Writing Sci Fi as a debut author, Gerrard Cowan (@GerrardCowan) – #BFIVoyager

The Machinery is my debut novel, and I am very, very glad that I chose the sci-fi/fantasy arena for my first attempt.

I came up with the idea for the book in the summer of 2008, but it took me about a year and a half to get cracking on it properly; I spent far too much time tapping away at the first chapter, instead of just getting going with the whole narrative. Once I broke through that barrier it took me another two and a half years to get the manuscript into shape. So four years from start to finish, and that was long before the great day that Harper Voyager offered me a deal.

I wrote thousands of words that ended up being deleted. I wiped out plot strands and culled gangs of characters, both major and minor. I wrestled with the big challenge that all debut authors will recognize; the feeling that you’re writing into a void. Not many people will read your book, and those who do will chuck it on the slush pile.

I thought I’d never see the end, until one day I decided ‘enough is enough’.

I don’t mean this to sound like a whinge. Far from it: writing The Machinery was great fun. That’s because of this wonderful genre; there is something about creating your own world, with its own rules and realms and roads and rivers, which is so exciting. You feel a bit like an explorer. A very safe explorer, of course, sat before a computer with a cup of tea.

That’s why the ‘Tomorrow’s World’ theme of this year’s festival resonates with me. In The Machinery, an unseen thing (for want of a better word) picks the leaders of a country called the Overland, through a process called Selection. It can Select anyone, regardless of age, profession, social standing etc. When we join the story, the Machinery is breaking, with consequences for all.

Strictly speaking, this isn’t a world of tomorrow; society is roughly at the early modern stage. Gunpowder is only just being incorporated into the military, tobacco is a new fad, and the state is getting to grips with the disruptive power of the printing press. But I hope that the existence of this unseen entity called the Machinery suggests that below the surface, there is great power and sophistication hidden away.

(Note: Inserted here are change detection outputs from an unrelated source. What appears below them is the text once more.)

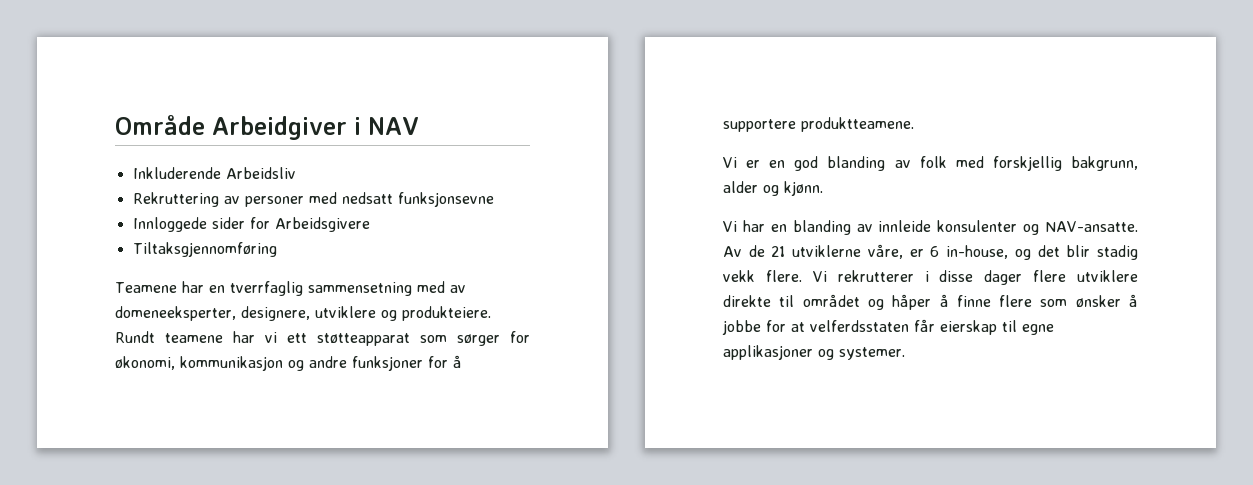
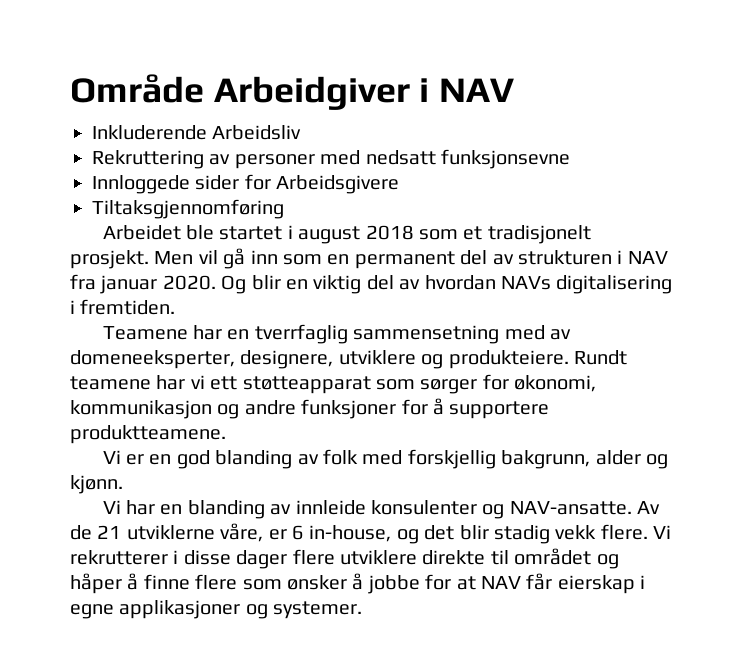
(277, 249) none -> [102,225,591,244] [70,248,668,269] [70,274,673,294] [70,299,176,315] // Arbeidet ble startet i august 2018 som et tradisjonelt prosjekt. Men vil gå inn som en permanent del av strukturen i NAV fra januar 2020. Og blir en viktig del av hvordan NAVs digitalisering i fremtiden.
[810,320,909,332] velferdsstaten -> [480,576,521,589] NAV
[1002,320,1017,332] til -> [640,575,646,589] i

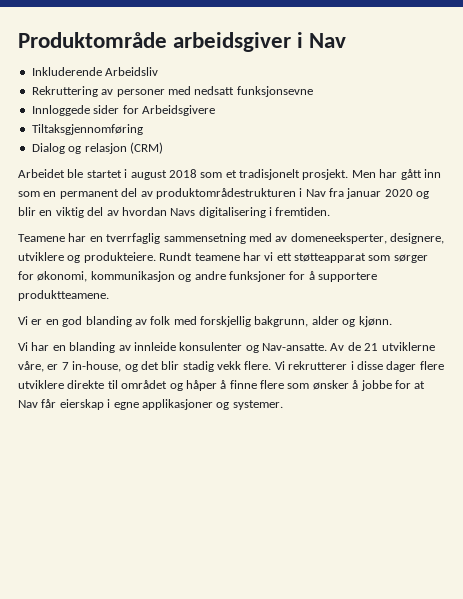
[70,74,515,110] Område Arbeidgiver i NAV -> [18,32,347,52] Produktområde arbeidsgiver i Nav
(284, 209) none -> [31,142,163,154] // Dialog og relasjon (CRM)
[198,248,246,269] vil gå -> [379,169,422,180] har gått
[518,250,668,265] [70,274,247,294] strukturen i NAV fra januar 2020. Og -> [155,188,430,199] produktområdestrukturen i Nav fra januar 2020 og
[500,276,551,290] NAVs -> [170,208,196,216] Navs
[509,501,632,515] NAV-ansatte. -> [262,343,327,351] Nav-ansatte.
[292,525,304,540] 6 -> [61,362,69,370] 7
[480,576,521,589] NAV -> [18,400,38,408] Nav

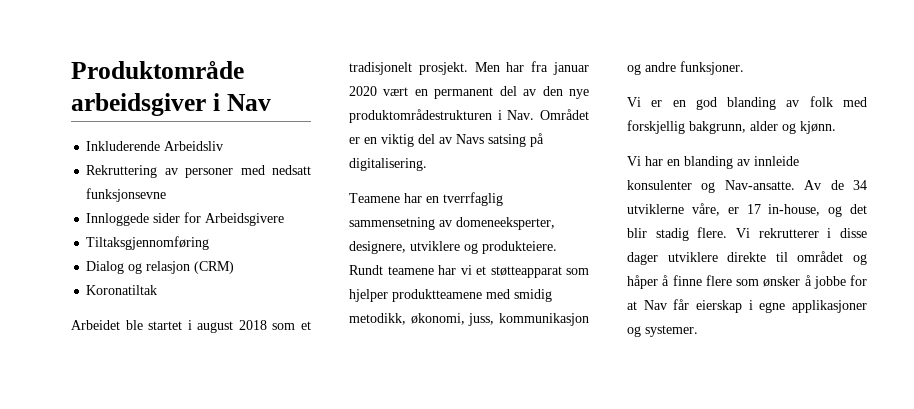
(163, 148) none -> [86,285,158,295] // Koronatiltak
[400,169,441,180] [18,188,430,199] [18,207,331,218] gått inn som en permanent del av produktområdestrukturen i Nav fra januar 2020 og blir en viktig del av hvordan Navs digitalisering i fremtiden. -> [531,61,589,75] [349,86,589,99] [349,109,589,123] [349,133,544,147] [349,158,427,171] fra januar 2020 vært en permanent del av den nye produktområdestrukturen i Nav. Området er en viktig del av Navs satsing på digitalisering.
[248,233,272,242] med -> (435, 223) none
[276,253,292,261] ett -> [476,266,486,275] et
[393,254,428,263] [18,271,377,282] [18,290,109,301] sørger for økonomi, kommunikasjon og andre funksjoner for å supportere produktteamene. -> [349,289,552,302] [349,313,589,326] [627,61,744,75] hjelper produktteamene med smidig metodikk, økonomi, juss, kommunikasjon og andre funksjoner.
[364,343,379,351] 21 -> [853,180,867,190] 34
[61,362,69,370] 7 -> [746,204,761,214] 17
[217,361,241,370] vekk -> (689, 234) none
[419,361,444,370] flere -> (658, 258) none

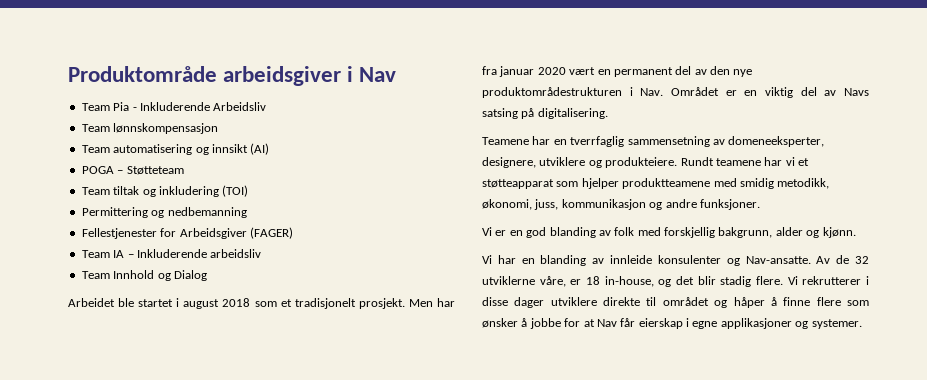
(271, 102) none -> [81,102,137,111] Team Pia -
[86,165,311,178] [86,188,167,202] [86,212,285,226] [86,236,210,250] [86,261,235,274] [86,285,158,295] Rekruttering av personer med nedsatt funksjonsevne // Innloggede sider for Arbeidsgivere // Tiltaksgjennomføring // Dialog og relasjon (CRM) // Koronatiltak -> [81,123,219,134] [81,143,270,155] [81,166,184,175] [81,185,249,197] [81,207,247,218] [81,227,293,239] [81,249,262,258] [81,270,207,281] Team lønnskompensasjon // Team automatisering og innsikt (AI) // POGA – Støtteteam // Team tiltak og inkludering (TOI) // Permittering og nedbemanning // Fellestjenester for Arbeidsgiver (FAGER) // Team IA – Inkluderende arbeidsliv // Team Innhold og Dialog
[853,180,867,190] 34 -> [855,256,869,264] 32
[746,204,761,214] 17 -> [586,276,600,285] 18

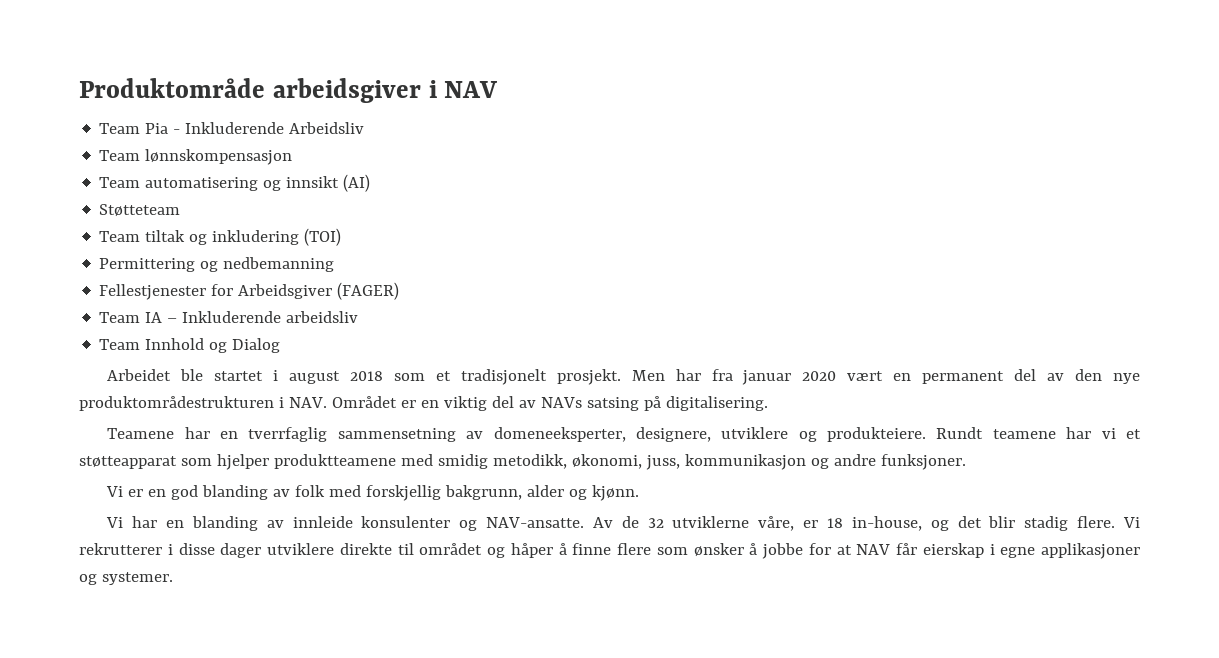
[359,67,397,82] Nav -> [444,81,499,98] NAV
[81,166,124,174] POGA – -> (371, 183) none
[640,88,664,96] Nav. -> [288,397,327,408] NAV.
[844,88,869,96] Navs -> [540,397,582,408] NAVs
[745,256,811,264] Nav-ansatte. -> [486,517,585,528] NAV-ansatte.
[596,319,617,327] Nav -> [856,544,891,555] NAV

Writing in such a setting is liberating in so many ways. The writer is only really limited by his or her imagination, though of course he or she can’t just play willy-nilly with the rules and conventions of the world. I found this so much fun, to the point that I was generally eager to get to my desk and carry on the journey. I don’t think I would have felt this excitement for any other genre.

The sheer possibilities of creating your own ‘Tomorrow’s World’ are what attract so many people to this area, as writers and readers. There is the feeling that, even when you shut down your computer or put down your book, the place you’ve visited is still ticking away, somewhere in the background.